The default behavior (blob_type: block) is unchanged. When blob_type: append is set, each flush appends to a stable-named Azure Append Blob rather than creating a new uniquely-named blob per batch. This is the natural model for continuous log streaming where you want a single growing file per time window.

Key design decisions:

  • Type-aware defaults: blob_time_format defaults to %Y-%m-%d (daily rotation) and blob_append_uuid defaults to false for append type, matching the expected append use case. Both can still be overridden.
  • EAFP append flow: try append_block first (hot path = 1 API call for an existing blob), create the blob on 404, retry. A 409 Conflict on create is swallowed — it means a concurrent writer created the blob first.
  • Azure hard limit enforcement: batch.max_bytes is automatically defaulted to 4 MiB when blob_type: append is configured and the setting is not explicitly set. Values above 4 MiB are rejected at startup with a clear error.
  • Compressed append blobs produce concatenated compressed frames (one per batch). Decompressors that support multi-stream formats (gunzip, zstd -d) handle these correctly.

Vector configuration

Minimal append blob configuration:

sinks:
  my_append_logs:
    type: azure_blob
    inputs: [...]
    connection_string: "DefaultEndpointsProtocol=https;AccountName=...;AccountKey=...;EndpointSuffix=core.windows.net"
    container_name: "logs"
    blob_prefix: "app/%F/"
    blob_type: append
    encoding:
      codec: json

This produces a single blob per day (e.g. app/2024-07-18/2024-07-18.log) and appends each batch to it. Defaults are: blob_time_format: "%Y-%m-%d", blob_append_uuid: false, batch.max_bytes: 4194304.

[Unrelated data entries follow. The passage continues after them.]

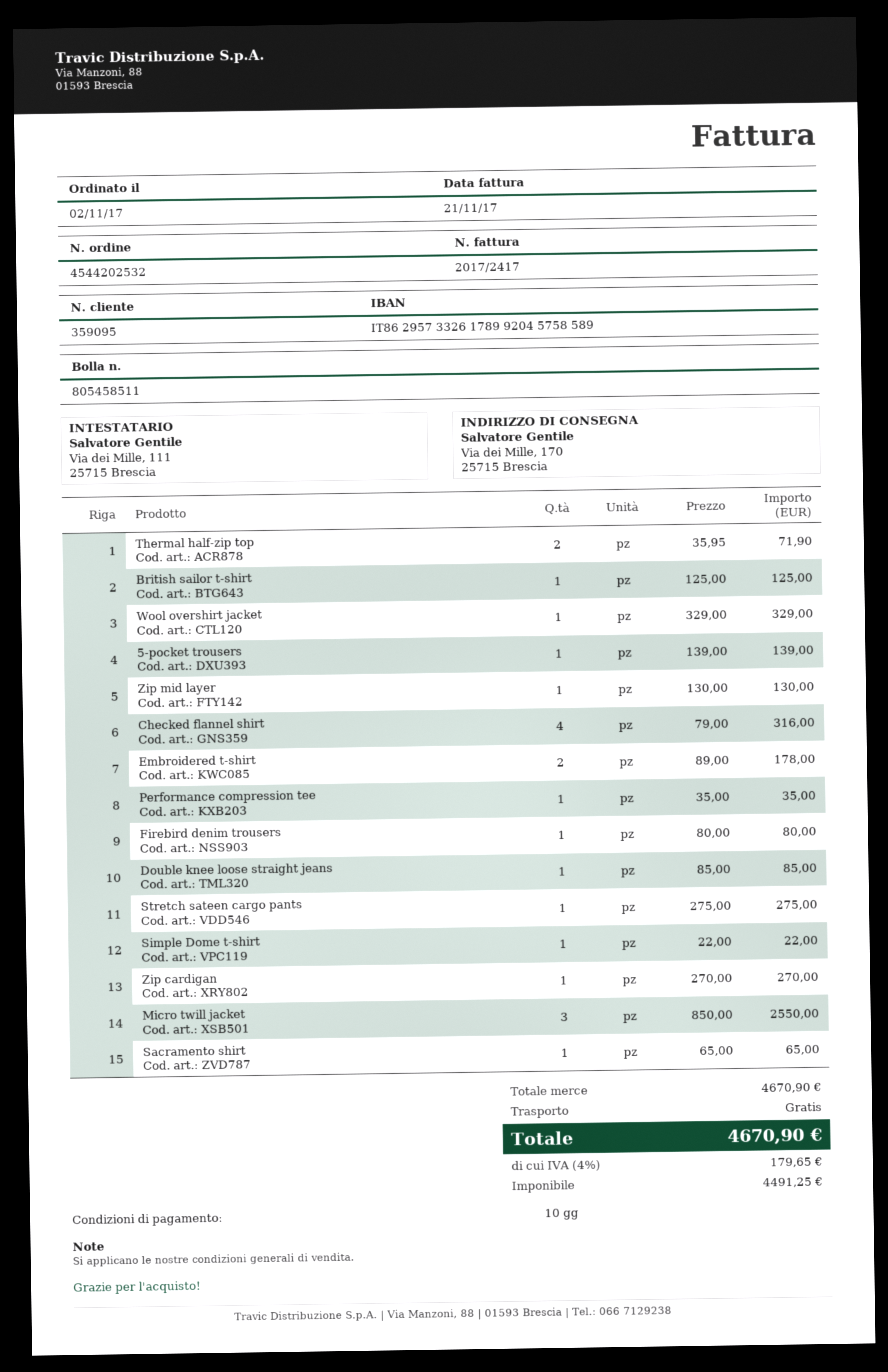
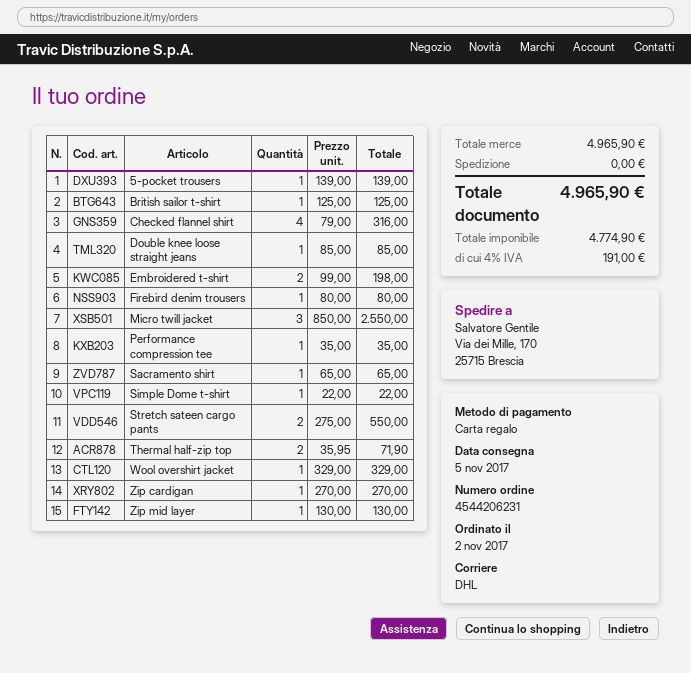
order number: 4544202532 -> 4544206231
Embroidered t-shirt: 2 x 89.00 = 178.00 -> 2 x 99.00 = 198.00
Stretch sateen cargo pants: 1 x 275.00 = 275.00 -> 2 x 275.00 = 550.00
subtotal: 4670.90 -> 4965.90
net: 4491.25 -> 4774.90
tax: 4% = 179.65 -> 4% = 191.00
total: 4670.90 -> 4965.90

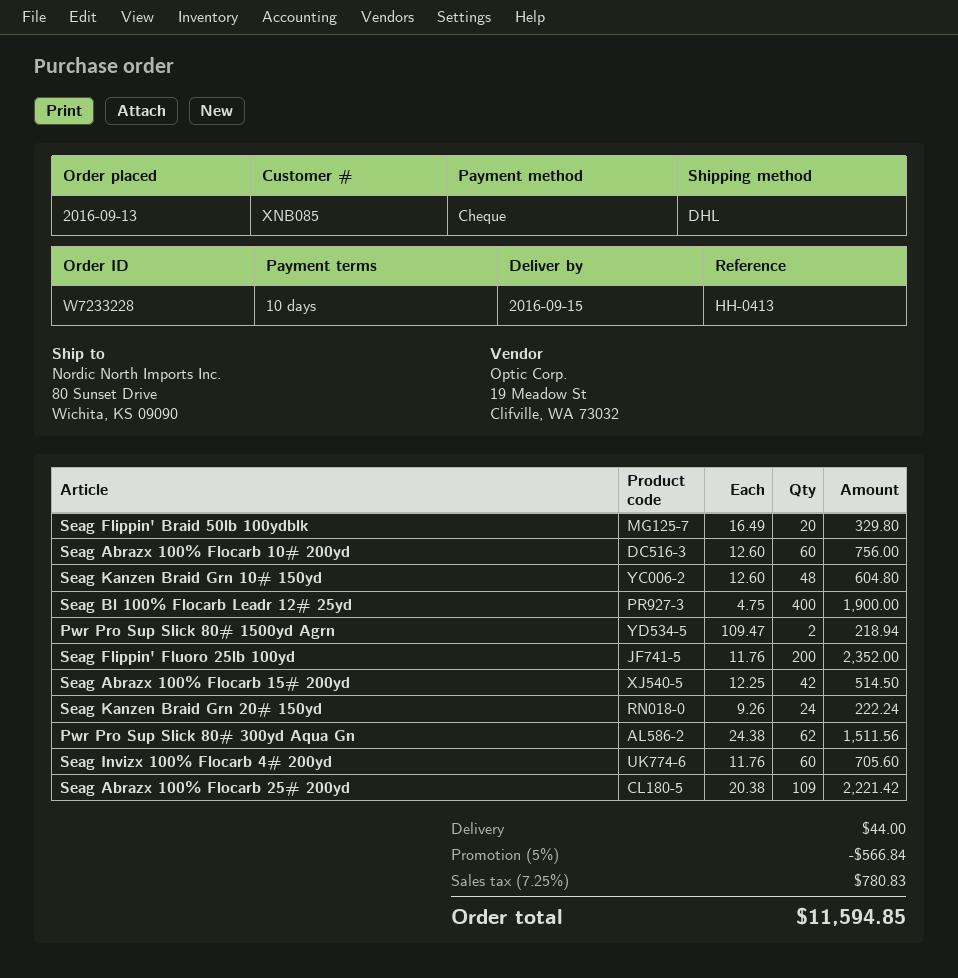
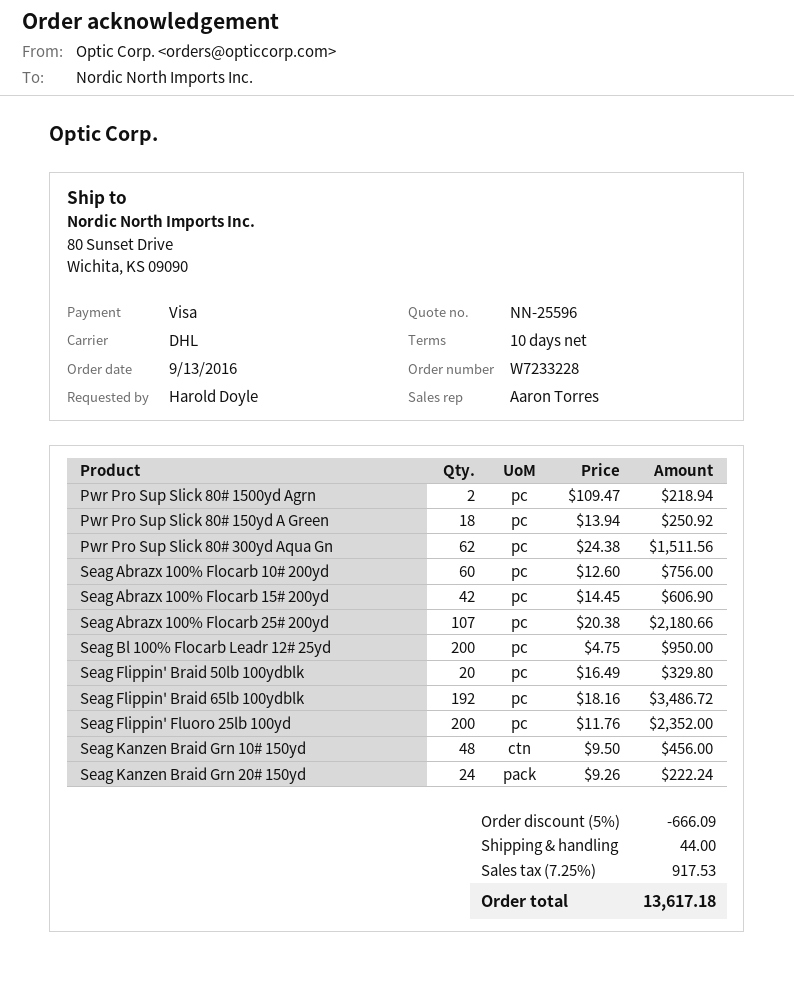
payment method: cheque -> Visa
Seag Kanzen Braid Grn 10# 150yd: 48 x 12.60 = 604.80 -> 48 x 9.50 = 456.00
Seag Bl 100% Flocarb Leadr 12# 25yd: 400 x 4.75 = 1900.00 -> 200 x 4.75 = 950.00
Seag Abrazx 100% Flocarb 15# 200yd: 42 x 12.25 = 514.50 -> 42 x 14.45 = 606.90
Seag Invizx 100% Flocarb 4# 200yd: 60 x 11.76 = 705.60 -> none
Seag Abrazx 100% Flocarb 25# 200yd: 109 x 20.38 = 2221.42 -> 107 x 20.38 = 2180.66
Pwr Pro Sup Slick 80# 150yd A Green: none -> 18 x 13.94 = 250.92
Seag Flippin' Braid 65lb 100ydblk: none -> 192 x 18.16 = 3486.72
discount: 5% = 566.84 -> 5% = 666.09
tax: 7.25% = 780.83 -> 7.25% = 917.53
total: 11594.85 -> 13617.18

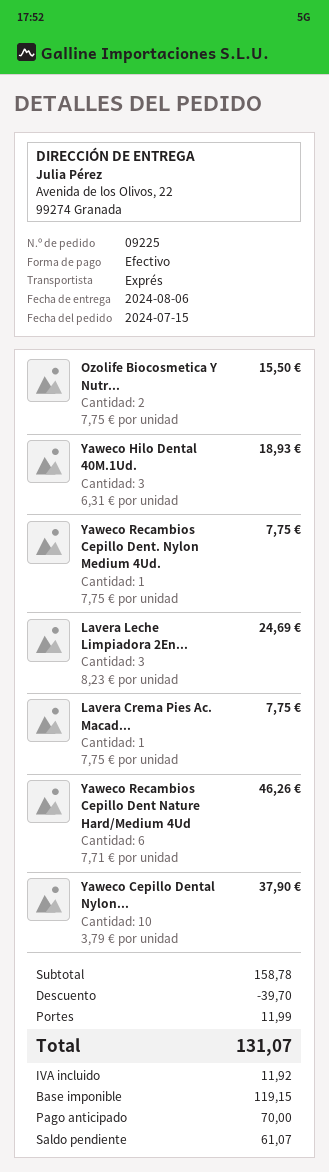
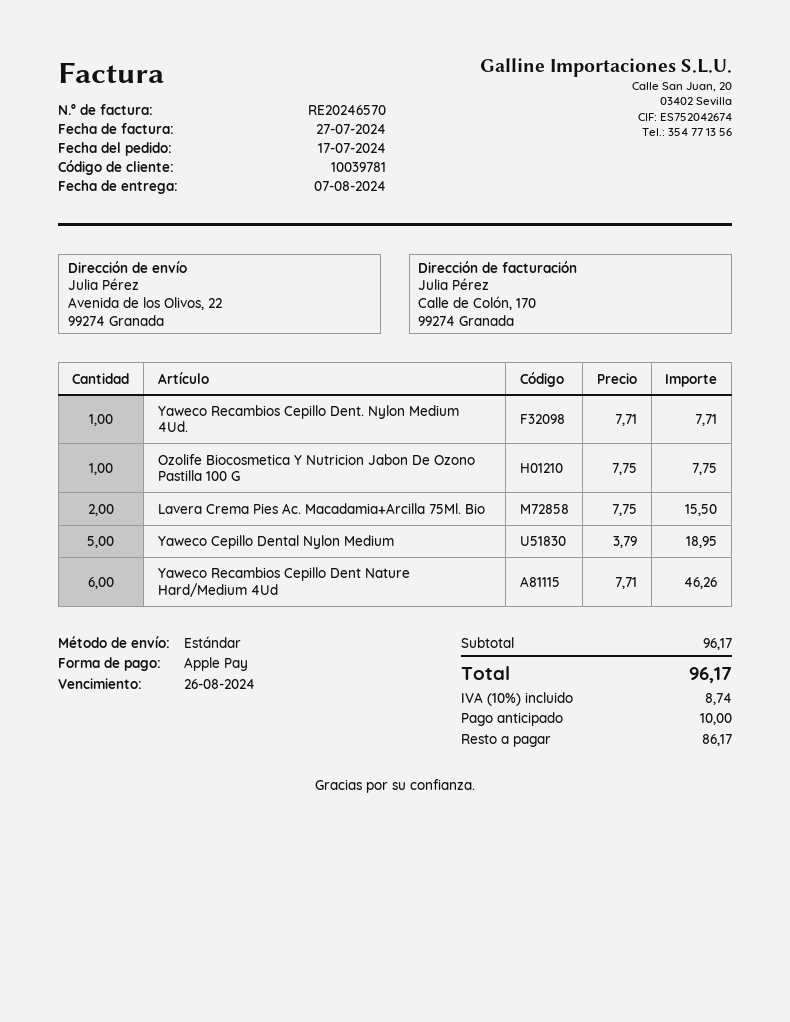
order date: 2024-07-15 -> 2024-07-17
delivery date: 2024-08-06 -> 2024-08-07
payment method: cash -> Apple Pay
shipping method: express -> standard
Ozolife Biocosmetica Y Nutr...: 2 x 7.75 = 15.50 -> 1 x 7.75 = 7.75
Yaweco Hilo Dental 40M.1Ud.: 3 x 6.31 = 18.93 -> none
Yaweco Recambios Cepillo Dent. Nylon Medium 4Ud.: 1 x 7.75 = 7.75 -> 1 x 7.71 = 7.71
Lavera Leche Limpiadora 2En...: 3 x 8.23 = 24.69 -> none
Lavera Crema Pies Ac. Macad...: 1 x 7.75 = 7.75 -> 2 x 7.75 = 15.50
Yaweco Cepillo Dental Nylon...: 10 x 3.79 = 37.90 -> 5 x 3.79 = 18.95
subtotal: 158.78 -> 96.17
discount: 39.70 -> none
shipping: 11.99 -> none
tax: 11.92 -> 8.74
total: 131.07 -> 96.17
deposit: 70.00 -> 10.00
balance: 61.07 -> 86.17

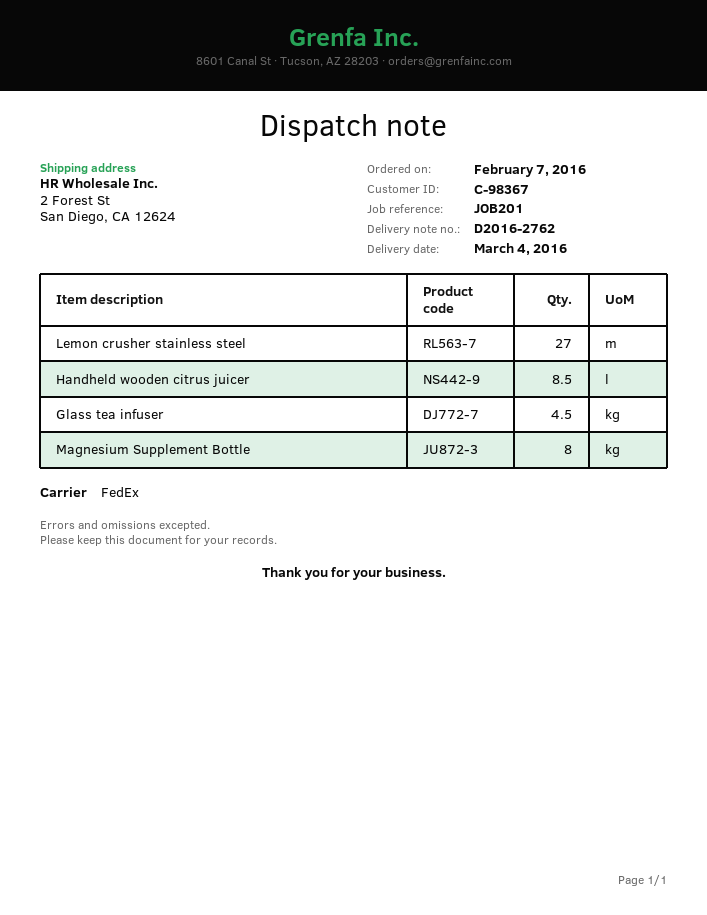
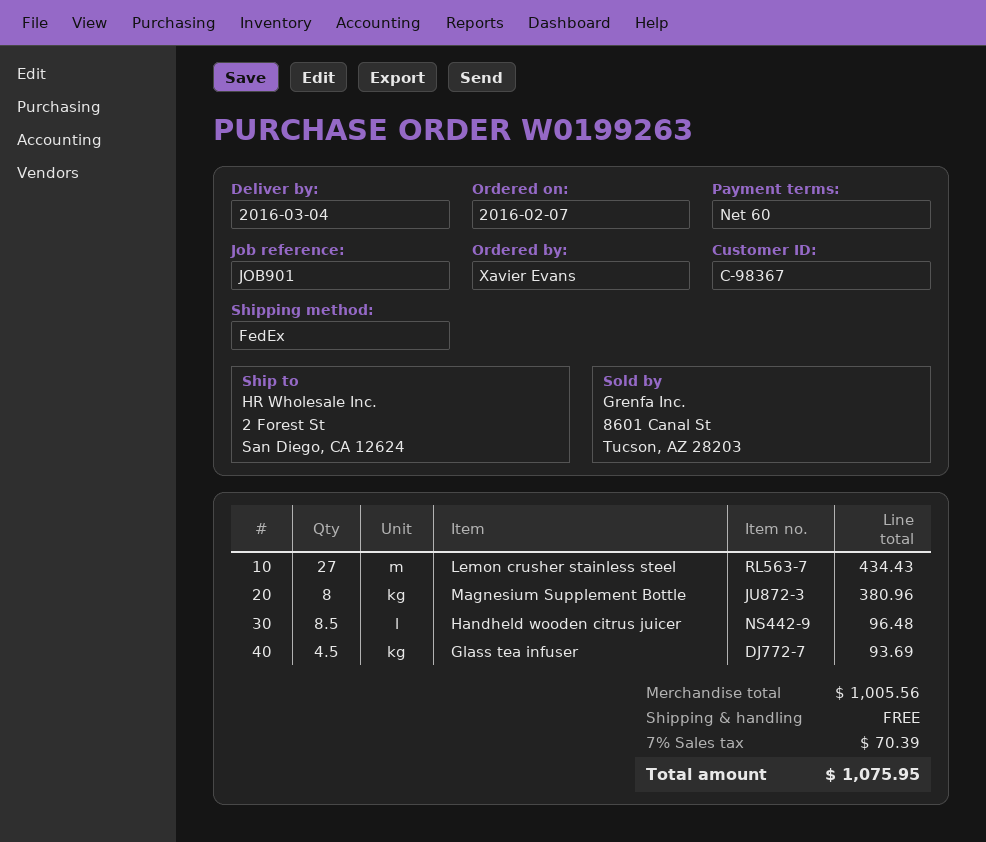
reference: JOB201 -> JOB901

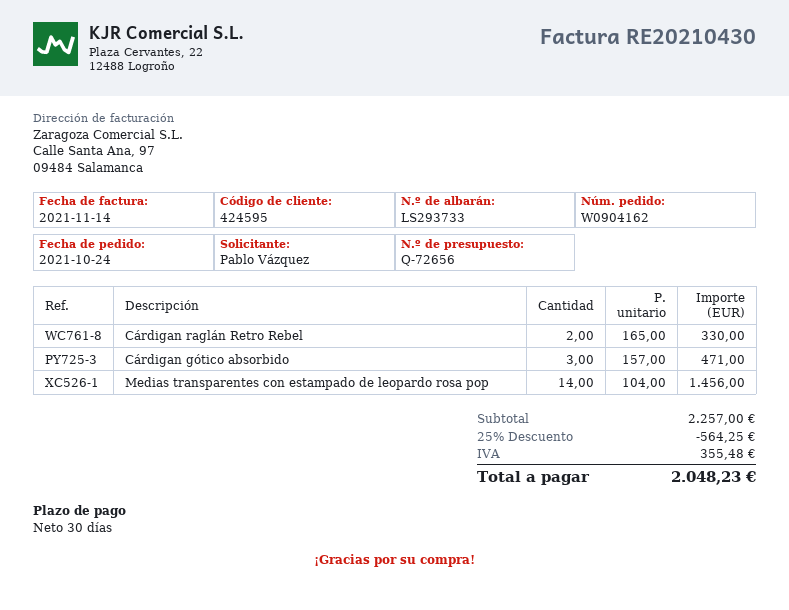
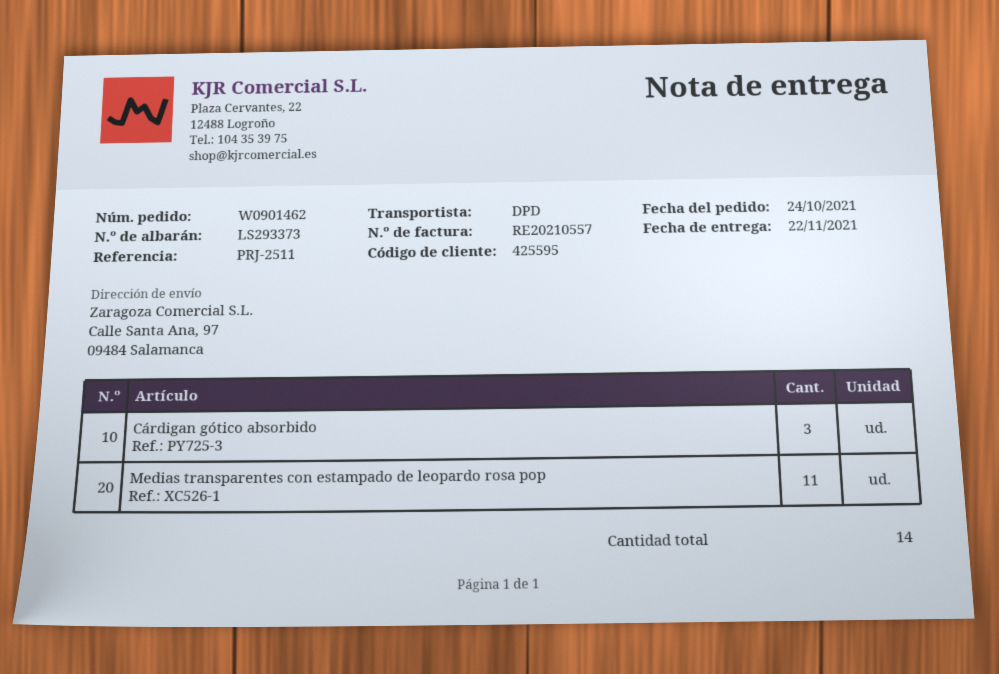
order number: W0904162 -> W0901462
delivery note number: LS293733 -> LS293373
invoice number: RE20210430 -> RE20210557
customer number: 424595 -> 425595
Cárdigan raglán Retro Rebel: 2 -> none
Medias transparentes con estampado de leopardo rosa pop: 14 -> 11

Explicit batch size and custom rotation:

sinks:
  my_append_logs:
    type: azure_blob
    inputs: [...]
    connection_string: "..."
    container_name: "logs"
    blob_prefix: "app/"
    blob_type: append
    blob_time_format: "%Y-%m-%d-%H"   # hourly rotation
    batch:
      max_bytes: 2097152              # 2 MiB per block
    encoding:
      codec: json

How did you test this PR?

  • Unit tests (cargo test --no-default-features --features sinks-azure_blob sinks::azure_blob): 27 tests pass, including new tests for:
    • Append blob request building with daily time format and no UUID
    • Compressed append blob request building
    • Stable key generation (no UUID, empty time format)
    • UUID override in append mode
    • Hourly rotation via custom blob_time_format
    • Default blob_type is block
    • Config parsing of blob_type = "append"
    • blob_type: append with no explicit batch.max_bytes succeeds at startup (C1 regression test)
    • blob_type: append with batch.max_bytes > 4 MiB fails at startup with a max_bytes exceeds error
    • Direct validate().limit_max_bytes() rejection for oversized values
  • Integration tests (cargo vdev int test azure): tested against Azurite (local Azure emulator) covering:
    • Append blob reuses the same blob across multiple batches
    • Content ordering is preserved across flushes
    • JSON encoding with content-type verification
    • Default daily rotation (blob name changes at day boundary)
    • Multiple forced flushes all land in a single blob

Change Type

  • Bug fix
  • New feature
  • Dependencies
  • Non-functional (chore, refactoring, docs)
  • Performance

Is this a breaking change?

  • Yes
  • No

Does this PR include user facing changes?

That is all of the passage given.